**Exercise input**
*** Block opens ***
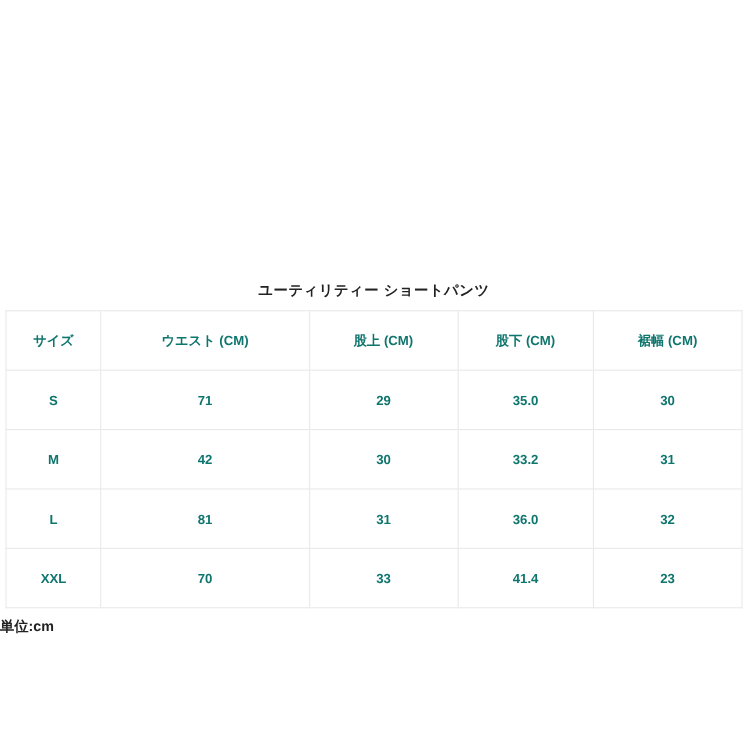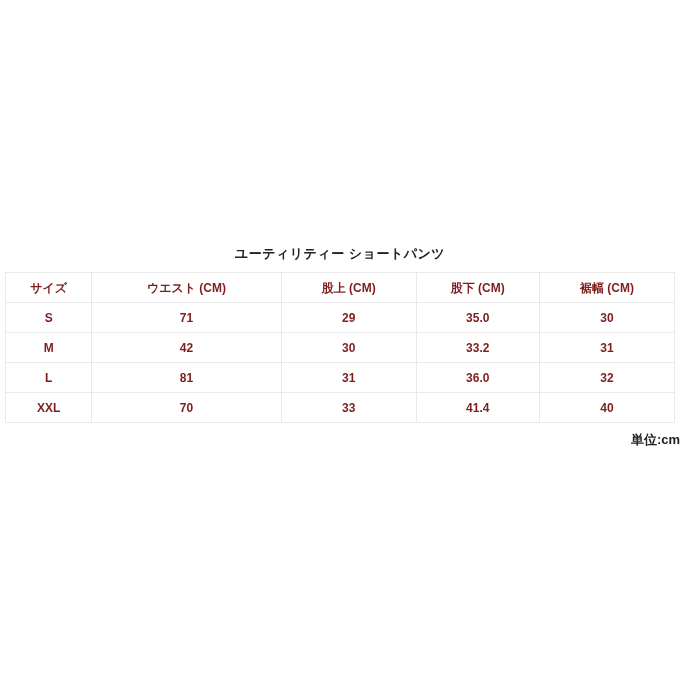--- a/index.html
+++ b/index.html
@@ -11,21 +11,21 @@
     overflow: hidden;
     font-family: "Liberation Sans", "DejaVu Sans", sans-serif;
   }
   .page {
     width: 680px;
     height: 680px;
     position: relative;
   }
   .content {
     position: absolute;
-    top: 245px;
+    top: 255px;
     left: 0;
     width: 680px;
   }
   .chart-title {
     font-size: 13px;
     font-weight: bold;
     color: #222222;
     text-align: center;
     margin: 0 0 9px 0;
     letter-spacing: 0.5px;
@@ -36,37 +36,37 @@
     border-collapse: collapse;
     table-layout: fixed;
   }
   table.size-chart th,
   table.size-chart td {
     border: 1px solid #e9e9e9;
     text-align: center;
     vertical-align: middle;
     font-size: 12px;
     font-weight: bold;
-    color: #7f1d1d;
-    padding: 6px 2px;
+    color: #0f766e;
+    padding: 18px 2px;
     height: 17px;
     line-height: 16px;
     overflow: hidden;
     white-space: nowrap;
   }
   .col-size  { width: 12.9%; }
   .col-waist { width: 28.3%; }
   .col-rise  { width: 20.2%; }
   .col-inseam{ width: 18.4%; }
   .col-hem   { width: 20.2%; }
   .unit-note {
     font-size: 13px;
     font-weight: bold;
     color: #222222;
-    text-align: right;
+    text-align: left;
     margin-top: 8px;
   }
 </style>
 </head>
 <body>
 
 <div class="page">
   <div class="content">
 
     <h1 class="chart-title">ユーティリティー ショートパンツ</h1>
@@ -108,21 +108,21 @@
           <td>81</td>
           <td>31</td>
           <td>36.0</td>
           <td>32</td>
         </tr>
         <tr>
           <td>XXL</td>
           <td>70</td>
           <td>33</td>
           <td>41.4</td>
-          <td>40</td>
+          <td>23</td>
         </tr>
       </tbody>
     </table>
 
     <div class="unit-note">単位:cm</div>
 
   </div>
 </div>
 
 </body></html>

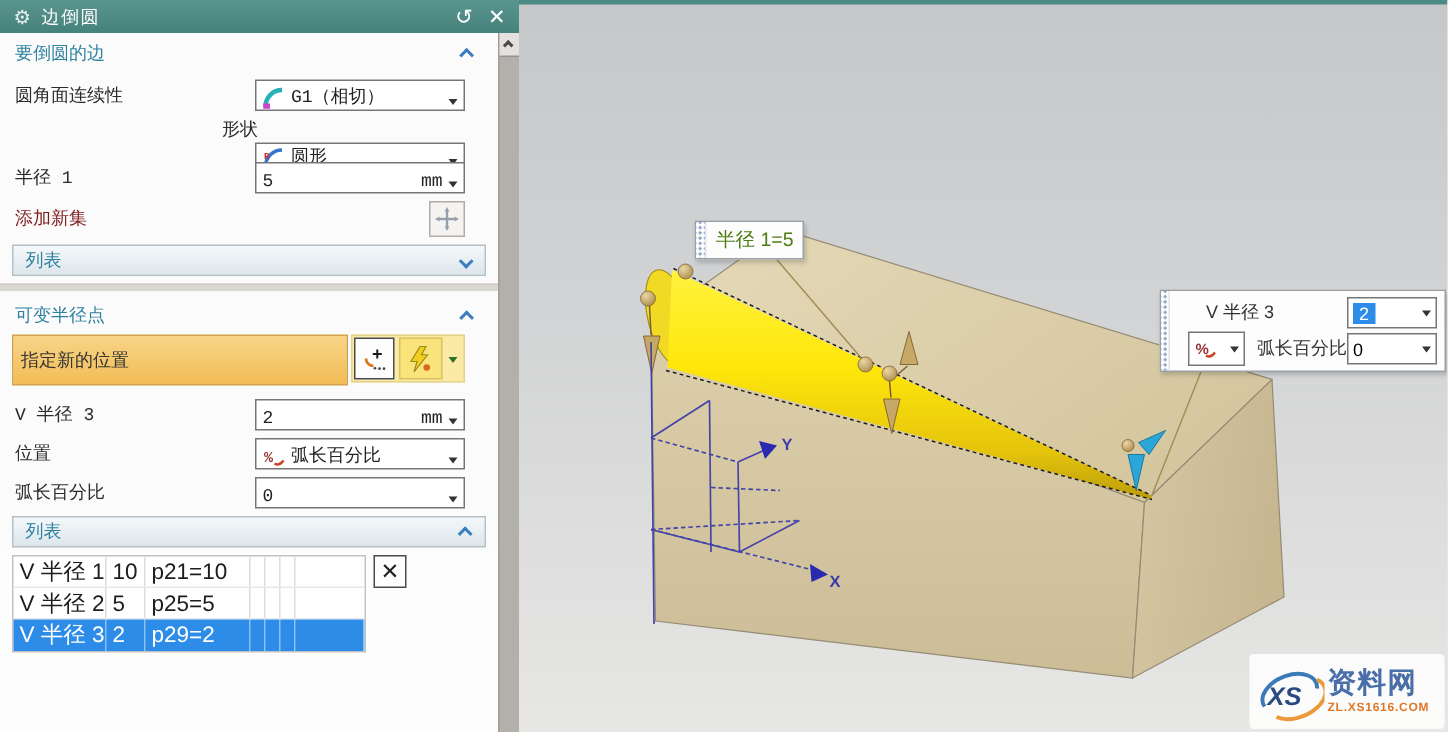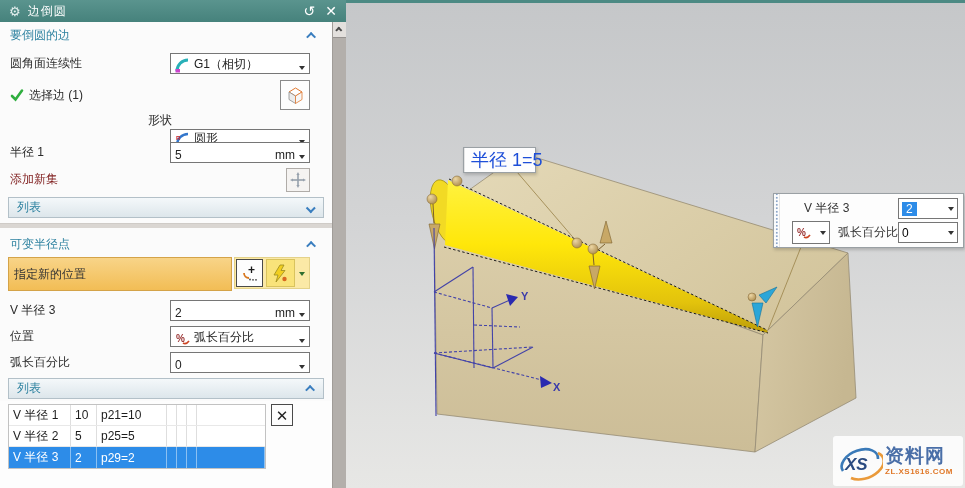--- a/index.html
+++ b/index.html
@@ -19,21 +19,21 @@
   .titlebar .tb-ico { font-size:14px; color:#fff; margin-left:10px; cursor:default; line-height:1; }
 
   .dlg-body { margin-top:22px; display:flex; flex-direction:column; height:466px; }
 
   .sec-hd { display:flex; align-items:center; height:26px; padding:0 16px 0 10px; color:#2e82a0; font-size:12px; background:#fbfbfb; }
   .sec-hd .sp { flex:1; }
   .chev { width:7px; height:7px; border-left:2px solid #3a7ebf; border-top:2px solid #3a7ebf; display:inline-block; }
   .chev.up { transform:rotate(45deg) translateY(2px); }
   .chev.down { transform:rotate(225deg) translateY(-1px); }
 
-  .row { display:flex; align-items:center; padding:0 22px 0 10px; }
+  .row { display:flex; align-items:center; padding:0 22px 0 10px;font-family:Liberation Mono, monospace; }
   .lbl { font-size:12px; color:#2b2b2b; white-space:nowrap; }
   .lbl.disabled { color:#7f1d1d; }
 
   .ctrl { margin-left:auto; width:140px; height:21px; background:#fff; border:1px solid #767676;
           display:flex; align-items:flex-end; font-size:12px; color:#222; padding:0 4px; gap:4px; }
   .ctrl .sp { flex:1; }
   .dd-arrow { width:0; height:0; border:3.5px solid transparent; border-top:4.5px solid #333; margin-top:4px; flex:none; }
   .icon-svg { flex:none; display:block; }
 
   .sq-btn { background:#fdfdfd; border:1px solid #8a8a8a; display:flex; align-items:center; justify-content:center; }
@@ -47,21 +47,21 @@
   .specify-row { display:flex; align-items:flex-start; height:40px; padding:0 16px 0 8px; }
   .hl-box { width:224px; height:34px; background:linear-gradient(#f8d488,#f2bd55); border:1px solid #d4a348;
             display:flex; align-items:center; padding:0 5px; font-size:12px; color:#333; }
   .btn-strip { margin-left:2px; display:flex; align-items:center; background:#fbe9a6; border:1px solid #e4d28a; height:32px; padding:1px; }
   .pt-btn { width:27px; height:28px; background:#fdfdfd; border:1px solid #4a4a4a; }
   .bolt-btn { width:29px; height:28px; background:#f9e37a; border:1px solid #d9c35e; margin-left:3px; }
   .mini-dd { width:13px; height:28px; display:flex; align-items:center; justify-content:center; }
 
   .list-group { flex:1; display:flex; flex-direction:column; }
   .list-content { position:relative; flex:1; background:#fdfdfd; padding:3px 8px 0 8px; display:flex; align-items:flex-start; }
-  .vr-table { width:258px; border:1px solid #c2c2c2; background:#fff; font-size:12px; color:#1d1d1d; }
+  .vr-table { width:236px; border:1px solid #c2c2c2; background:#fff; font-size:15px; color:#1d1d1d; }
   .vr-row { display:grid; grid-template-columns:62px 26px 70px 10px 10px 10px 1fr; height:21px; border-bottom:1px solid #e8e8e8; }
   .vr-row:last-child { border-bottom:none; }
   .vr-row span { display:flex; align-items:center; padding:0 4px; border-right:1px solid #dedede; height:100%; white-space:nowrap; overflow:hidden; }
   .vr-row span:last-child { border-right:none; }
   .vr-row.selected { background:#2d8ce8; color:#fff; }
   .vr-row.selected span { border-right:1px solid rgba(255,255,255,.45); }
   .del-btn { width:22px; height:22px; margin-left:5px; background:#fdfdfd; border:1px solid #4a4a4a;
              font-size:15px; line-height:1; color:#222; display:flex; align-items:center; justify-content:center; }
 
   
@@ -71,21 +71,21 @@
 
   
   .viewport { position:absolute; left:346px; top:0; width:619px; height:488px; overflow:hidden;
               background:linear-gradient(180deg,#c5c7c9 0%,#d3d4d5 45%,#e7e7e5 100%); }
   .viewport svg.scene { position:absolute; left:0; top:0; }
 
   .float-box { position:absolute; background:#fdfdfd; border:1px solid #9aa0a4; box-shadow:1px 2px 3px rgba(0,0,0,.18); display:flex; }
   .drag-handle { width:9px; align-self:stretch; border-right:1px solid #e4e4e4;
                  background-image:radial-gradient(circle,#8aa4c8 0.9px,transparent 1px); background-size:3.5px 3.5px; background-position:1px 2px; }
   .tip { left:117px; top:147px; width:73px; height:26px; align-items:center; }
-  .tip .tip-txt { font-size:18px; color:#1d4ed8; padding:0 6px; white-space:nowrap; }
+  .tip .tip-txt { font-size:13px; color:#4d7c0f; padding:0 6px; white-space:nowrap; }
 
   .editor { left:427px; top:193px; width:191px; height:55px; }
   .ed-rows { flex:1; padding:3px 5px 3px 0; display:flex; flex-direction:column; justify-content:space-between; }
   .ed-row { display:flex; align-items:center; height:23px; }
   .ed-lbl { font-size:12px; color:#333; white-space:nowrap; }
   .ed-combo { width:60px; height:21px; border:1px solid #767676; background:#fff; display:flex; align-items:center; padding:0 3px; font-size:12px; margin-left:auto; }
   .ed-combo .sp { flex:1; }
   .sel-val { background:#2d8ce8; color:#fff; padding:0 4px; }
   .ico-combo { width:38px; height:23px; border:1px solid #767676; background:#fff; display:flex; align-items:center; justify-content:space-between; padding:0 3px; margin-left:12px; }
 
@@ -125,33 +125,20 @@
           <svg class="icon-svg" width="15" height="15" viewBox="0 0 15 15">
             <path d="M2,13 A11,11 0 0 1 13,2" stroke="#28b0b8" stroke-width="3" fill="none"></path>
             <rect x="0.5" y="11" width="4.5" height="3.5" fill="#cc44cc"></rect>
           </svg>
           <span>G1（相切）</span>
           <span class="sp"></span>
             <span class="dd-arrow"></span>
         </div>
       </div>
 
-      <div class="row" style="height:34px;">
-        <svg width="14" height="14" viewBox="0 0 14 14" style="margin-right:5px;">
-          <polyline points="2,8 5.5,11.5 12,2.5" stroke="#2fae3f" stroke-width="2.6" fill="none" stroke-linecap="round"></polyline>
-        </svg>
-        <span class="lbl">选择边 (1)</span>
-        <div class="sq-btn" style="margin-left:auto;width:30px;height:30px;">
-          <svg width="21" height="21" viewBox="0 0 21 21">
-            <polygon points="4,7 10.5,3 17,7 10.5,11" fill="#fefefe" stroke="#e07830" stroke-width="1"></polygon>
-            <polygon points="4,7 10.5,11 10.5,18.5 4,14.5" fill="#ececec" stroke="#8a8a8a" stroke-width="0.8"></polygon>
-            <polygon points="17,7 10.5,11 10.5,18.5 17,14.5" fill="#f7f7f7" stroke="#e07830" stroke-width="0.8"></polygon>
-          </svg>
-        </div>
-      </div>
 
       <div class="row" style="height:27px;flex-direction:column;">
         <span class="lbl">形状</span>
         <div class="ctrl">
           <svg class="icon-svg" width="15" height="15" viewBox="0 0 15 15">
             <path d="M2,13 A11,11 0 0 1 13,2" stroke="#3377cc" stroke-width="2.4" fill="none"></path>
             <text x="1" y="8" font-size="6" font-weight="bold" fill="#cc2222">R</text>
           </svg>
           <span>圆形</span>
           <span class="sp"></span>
*** Block closes ***
**Work to complete**
Each line in the listing above that includes the word "transform" needs to be copied out.

**Answer to this task**
   .chev.up { transform:rotate(45deg) translateY(2px); }
   .chev.down { transform:rotate(225deg) translateY(-1px); }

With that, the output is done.